Feedback wanted: TCP pre-application authentication SDK for Go

Technical Discussion
1

Hi everyone,

I’m working on a Go library called libknock, and I’d like to get feedback on the API design and overall abstraction.

The project is an embeddable TCP pre-application authentication SDK for Go applications.

The basic idea is:

client
  -> TCP connect
  -> send a binary authentication frame
  -> application protocol starts

server
  -> accept TCP
  -> verify the authentication frame
  -> return a clean net.Conn
  -> application protocol starts

The server side exposes authenticated net.Listener wrappers. The client side exposes an authenticated net.Dialer-style API.

A minimal server looks like this:

ln, err := net.Listen("tcp", ":9000")
if err != nil {
    return err
}

ln = libknock.WrapListener(ln, knockCfg)

for {
    conn, err := ln.Accept()
    if err != nil {
        return err
    }

    go handleConn(conn)
}

A minimal client looks like this:

d := libknock.Dialer{
    Base: &net.Dialer{},
    Config: knockCfg,
}

conn, err := d.DialContext(ctx, "tcp", "example.com:9000")
if err != nil {
    return err
}

The library verifies a binary auth frame before the application protocol starts. After successful authentication, the caller receives a normal net.Conn.

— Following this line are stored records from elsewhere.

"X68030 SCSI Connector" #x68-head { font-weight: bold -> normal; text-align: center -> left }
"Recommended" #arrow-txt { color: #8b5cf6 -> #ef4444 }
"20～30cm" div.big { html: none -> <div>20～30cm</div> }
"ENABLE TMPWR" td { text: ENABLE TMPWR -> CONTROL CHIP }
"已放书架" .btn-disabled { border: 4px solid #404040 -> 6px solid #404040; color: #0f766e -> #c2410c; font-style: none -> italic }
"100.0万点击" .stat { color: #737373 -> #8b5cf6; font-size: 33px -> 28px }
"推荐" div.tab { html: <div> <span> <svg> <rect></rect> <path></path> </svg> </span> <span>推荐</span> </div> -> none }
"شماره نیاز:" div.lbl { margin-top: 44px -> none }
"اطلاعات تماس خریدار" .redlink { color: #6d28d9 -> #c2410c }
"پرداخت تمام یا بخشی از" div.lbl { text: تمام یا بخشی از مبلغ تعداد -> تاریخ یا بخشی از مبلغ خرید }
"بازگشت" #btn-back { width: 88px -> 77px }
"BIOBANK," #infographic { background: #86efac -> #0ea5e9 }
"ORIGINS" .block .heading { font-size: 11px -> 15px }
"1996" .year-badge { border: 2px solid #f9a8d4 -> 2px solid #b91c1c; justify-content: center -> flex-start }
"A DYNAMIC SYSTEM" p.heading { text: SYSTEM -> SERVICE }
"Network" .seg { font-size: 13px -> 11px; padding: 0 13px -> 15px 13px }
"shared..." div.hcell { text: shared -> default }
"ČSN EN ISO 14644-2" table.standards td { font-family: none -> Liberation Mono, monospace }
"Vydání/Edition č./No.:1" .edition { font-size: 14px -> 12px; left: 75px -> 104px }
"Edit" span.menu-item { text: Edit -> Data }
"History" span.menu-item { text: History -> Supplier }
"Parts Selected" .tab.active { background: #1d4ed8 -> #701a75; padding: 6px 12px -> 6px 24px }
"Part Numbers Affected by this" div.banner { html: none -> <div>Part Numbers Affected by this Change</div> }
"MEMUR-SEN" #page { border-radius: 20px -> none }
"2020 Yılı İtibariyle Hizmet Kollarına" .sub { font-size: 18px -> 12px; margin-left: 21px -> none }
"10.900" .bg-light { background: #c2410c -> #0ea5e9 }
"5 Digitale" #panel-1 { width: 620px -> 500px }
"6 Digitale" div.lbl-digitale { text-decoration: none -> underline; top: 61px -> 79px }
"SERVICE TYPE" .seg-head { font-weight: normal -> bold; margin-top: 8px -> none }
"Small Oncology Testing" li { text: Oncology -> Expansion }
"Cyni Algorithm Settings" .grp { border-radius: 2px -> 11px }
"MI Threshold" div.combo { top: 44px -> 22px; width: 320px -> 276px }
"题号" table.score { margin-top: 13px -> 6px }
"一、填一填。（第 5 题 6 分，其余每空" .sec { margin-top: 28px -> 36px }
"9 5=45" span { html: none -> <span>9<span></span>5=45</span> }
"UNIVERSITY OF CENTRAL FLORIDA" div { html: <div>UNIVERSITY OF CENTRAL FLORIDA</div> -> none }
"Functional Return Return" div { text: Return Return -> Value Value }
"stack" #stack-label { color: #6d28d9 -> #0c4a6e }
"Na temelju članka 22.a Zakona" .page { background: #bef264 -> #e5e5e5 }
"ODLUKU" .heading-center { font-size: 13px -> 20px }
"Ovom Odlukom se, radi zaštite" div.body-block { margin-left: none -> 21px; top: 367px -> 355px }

The upper layer can be plain TCP, TLS, HTTP, gRPC, a custom binary protocol, or some long-lived agent connection. libknock does not parse or modify the application protocol payload.

The current scope is:

  • authenticated net.Listener

  • authenticated net.Dialer

  • binary auth frame

  • timestamp window checks

  • nonce replay protection

  • client secret resolution

  • clean net.Conn handoff

  • optional port knocking / firewall gate modes

  • optional relay mode for unmodified upstream binaries

It is not intended to replace TLS, mTLS, application authentication, authorization, or a VPN. The goal is only to add a small TCP-level admission step before the application protocol parser sees any input.

The main design questions I’d like feedback on are:

  1. Does the net.Listener / net.Dialer abstraction feel idiomatic for this kind of library?

  2. Should low-level functions like ServerAuth(ctx, conn, cfg) and ClientAuth(ctx, conn, cfg) be part of the stable public API, or should users be encouraged to use only WrapListener and Dialer?

  3. What is the best way to expose peer metadata after authentication without making the API awkward, especially when the connection is later wrapped by tls.Conn?

  4. Should optional port knocking / firewall gate support live in the same repository, or should it be separated from the core TCP pre-auth package?

  5. Are there any obvious pitfalls in wrapping net.Conn / net.Listener this way that I should account for before stabilizing the API?

Repository:

https://github.com/libknock/libknock

This is currently an early RC, so I’m more interested in API and design feedback than in promoting it as a stable package.